***** THE INPUT *****

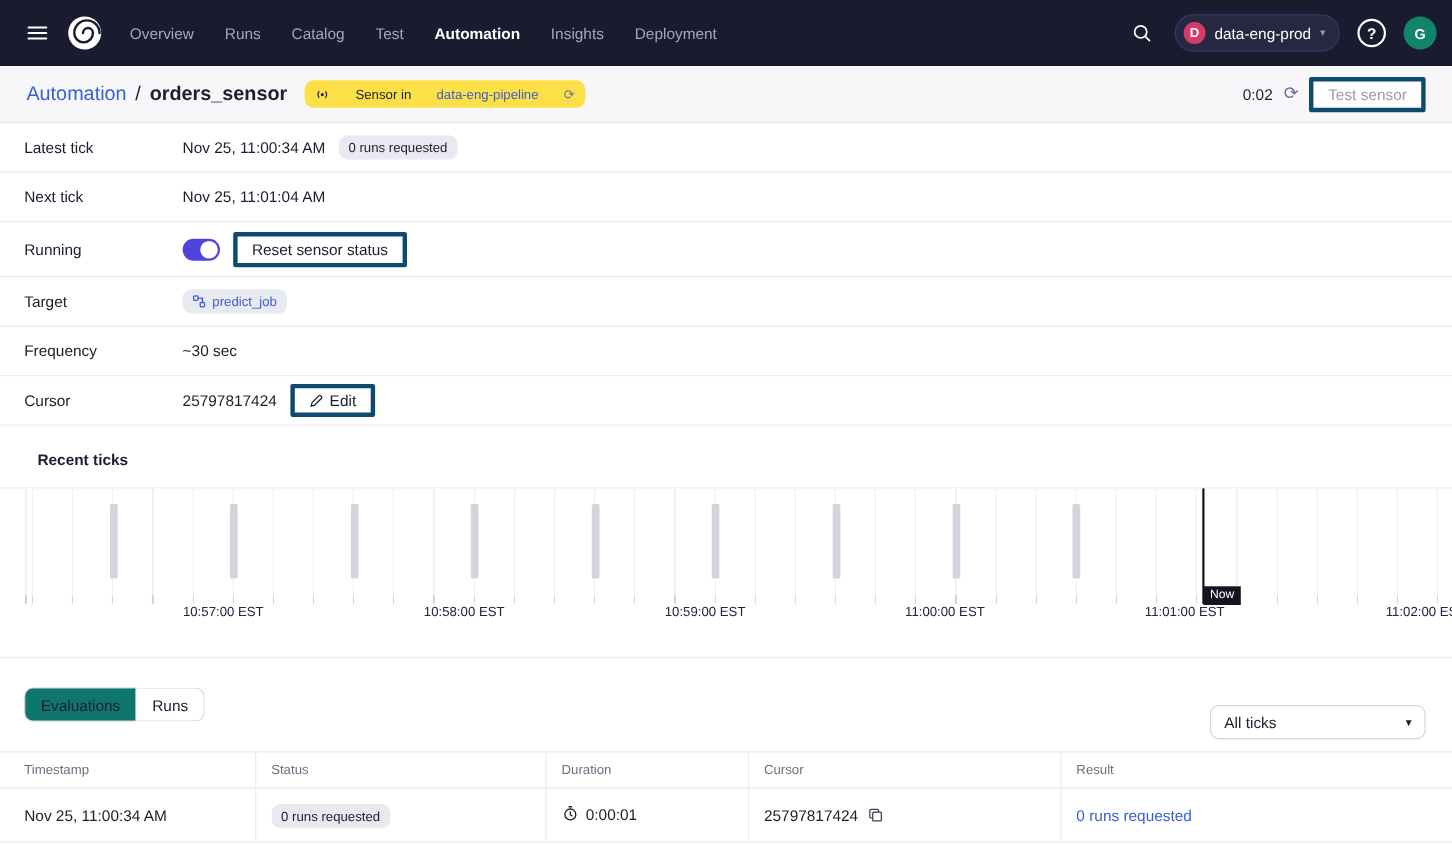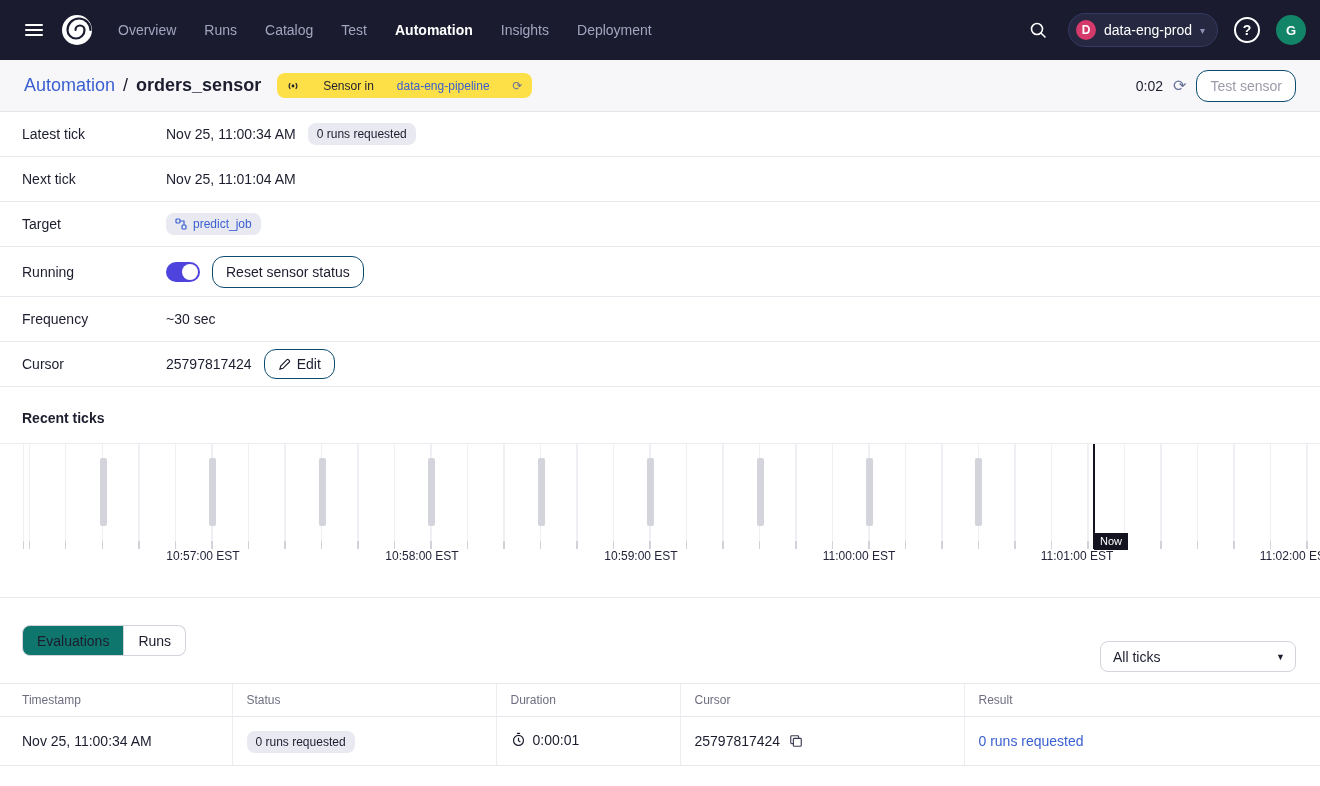--- a/index.html
+++ b/index.html
@@ -26,37 +26,37 @@
   .pagehead{height:52px;background:#f7f7fa;border-bottom:1px solid #e3e3ea;display:flex;align-items:center;padding:0 24px;gap:8px;}
   .crumb{color:var(--accent_blue);font-size:18px;cursor:pointer;}
   .crumb-sep{font-size:18px;}
   .page-title{font-size:18px;font-weight:700;}
   .sensor-pill{display:flex;align-items:center;gap:23px;background:#fde047;border-radius:8px;height:25px;padding:0 9px;font-size:12px;margin-left:8px;}
   .sensor-pill a{color:var(--accent_blue);cursor:pointer;}
   .pill-refresh{color:#6d7396;font-size:12px;line-height:1;}
   .head-right{margin-left:auto;display:flex;align-items:center;gap:10px;}
   .timer{font-size:14px;}
   .head-refresh{color:#667099;font-size:16px;cursor:pointer;line-height:1;}
-  .btn{background:#fff;border:1px solid #0c4a6e;border-radius:12px;height:32px;padding:0 13px;font-size:14px;cursor:pointer;color:#1c1d2e;}
+  .btn{background:#fff;border:4px solid #0c4a6e;border-radius:2px;height:32px;padding:0 13px;font-size:14px;cursor:pointer;color:#1c1d2e;}
   .btn.disabled{color:#9c9cab;}
   .btn.small{height:30px;display:inline-flex;align-items:center;gap:6px;}
 
   
   .drow{display:flex;align-items:center;min-height:45px;border-bottom:1px solid #e9e9ef;padding:0 24px 0 22px;}
   .drow.tall{min-height:50px;}
   .dlabel{flex:0 0 144px;font-size:14px;}
   .dvalue{display:flex;align-items:center;gap:12px;font-size:14px;}
   .badge{background:var(--badge_bg);border-radius:8px;padding:4px 9px;font-size:12px;color:#1c1d2e;white-space:nowrap;}
   .chip{display:inline-flex;align-items:center;gap:6px;background:var(--badge_bg);border-radius:8px;padding:4px 9px;font-size:12px;color:var(--accent_blue);cursor:pointer;border:none;}
   .toggle{width:34px;height:20px;border-radius:10px;background:var(--toggle_blue);position:relative;cursor:pointer;flex:none;}
   .toggle .knob{position:absolute;right:2px;top:2px;width:16px;height:16px;border-radius:50%;background:#fff;}
   .asset-link{display:inline-flex;align-items:center;gap:9px;color:var(--accent_blue);font-size:14px;cursor:pointer;}
 
   
-  .section-heading{height:56px;display:flex;align-items:center;padding:6px 0 0 22px;font-size:14px;font-weight:700;}
+  .section-heading{height:56px;display:flex;align-items:center;padding:6px 0 0 34px;font-size:14px;font-weight:700;}
   .timeline{position:relative;height:123px;border-top:1px solid #ececf1;}
   .tl-bars{position:absolute;left:0;top:0;width:1320px;height:97px;
     background-image:repeating-linear-gradient(to right,#f0f0f4 0 1px,transparent 1px 36.5px);
     background-position:29px 0;}
   .tl-bar{position:absolute;top:14px;width:7px;height:68px;border-radius:2px;background:var(--bar_gray);cursor:pointer;}
   .tl-ticks{position:absolute;left:0;top:97px;width:1320px;height:8px;
     background-image:repeating-linear-gradient(to right,#d2d2db 0 1px,transparent 1px 36.5px);
     background-position:29px 0;}
   .tl-labels{position:absolute;left:0;top:105px;width:1182px;height:18px;}
   .tl-label{position:absolute;transform:translateX(-50%);font-size:12px;color:#23243a;white-space:nowrap;}
@@ -157,40 +157,40 @@
       <span class="dlabel">Latest tick</span>
       <span class="dvalue">
         <span>Nov 25, 11:00:34 AM</span>
         <span class="badge">0 runs requested</span>
       </span>
     </div>
     <div class="drow">
       <span class="dlabel">Next tick</span>
       <span class="dvalue">Nov 25, 11:01:04 AM</span>
     </div>
+    <div class="drow tall">
+      <span class="dlabel">Running</span>
+      <span class="dvalue">
+        <div class="toggle">
+            <div class="knob"></div>
+          </div>
+        <button class="btn">Reset sensor status</button>
+      </span>
+    </div>
     <div class="drow">
       <span class="dlabel">Target</span>
       <span class="dvalue">
         <button class="chip">
           <svg width="12" height="12" viewBox="0 0 12 12" fill="none" stroke="currentColor" stroke-width="1.2">
             <rect x="1" y="1" width="4" height="4" rx="1"></rect>
             <rect x="7" y="7" width="4" height="4" rx="1"></rect>
             <path d="M5 3h4v4"></path>
           </svg>
           <span>predict_job</span>
         </button>
-      </span>
-    </div>
-    <div class="drow tall">
-      <span class="dlabel">Running</span>
-      <span class="dvalue">
-        <div class="toggle">
-            <div class="knob"></div>
-          </div>
-        <button class="btn">Reset sensor status</button>
       </span>
     </div>
     <div class="drow">
       <span class="dlabel">Frequency</span>
       <span class="dvalue">~30 sec</span>
     </div>
     <div class="drow">
       <span class="dlabel">Cursor</span>
       <span class="dvalue">
         <span>25797817424</span>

*****

_PROBLEM DETAILS_:
Which lines above hold the string "pointer"? Show each of them.

_WRITTEN SOLUTION_:
   .crumb{color:var(--accent_blue);font-size:18px;cursor:pointer;}
   .sensor-pill a{color:var(--accent_blue);cursor:pointer;}
   .head-refresh{color:#667099;font-size:16px;cursor:pointer;line-height:1;}
-  .btn{background:#fff;border:1px solid #0c4a6e;border-radius:12px;height:32px;padding:0 13px;font-size:14px;cursor:pointer;color:#1c1d2e;}
+  .btn{background:#fff;border:4px solid #0c4a6e;border-radius:2px;height:32px;padding:0 13px;font-size:14px;cursor:pointer;color:#1c1d2e;}
   .chip{display:inline-flex;align-items:center;gap:6px;background:var(--badge_bg);border-radius:8px;padding:4px 9px;font-size:12px;color:var(--accent_blue);cursor:pointer;border:none;}
   .toggle{width:34px;height:20px;border-radius:10px;background:var(--toggle_blue);position:relative;cursor:pointer;flex:none;}
   .asset-link{display:inline-flex;align-items:center;gap:9px;color:var(--accent_blue);font-size:14px;cursor:pointer;}
   .tl-bar{position:absolute;top:14px;width:7px;height:68px;border-radius:2px;background:var(--bar_gray);cursor:pointer;}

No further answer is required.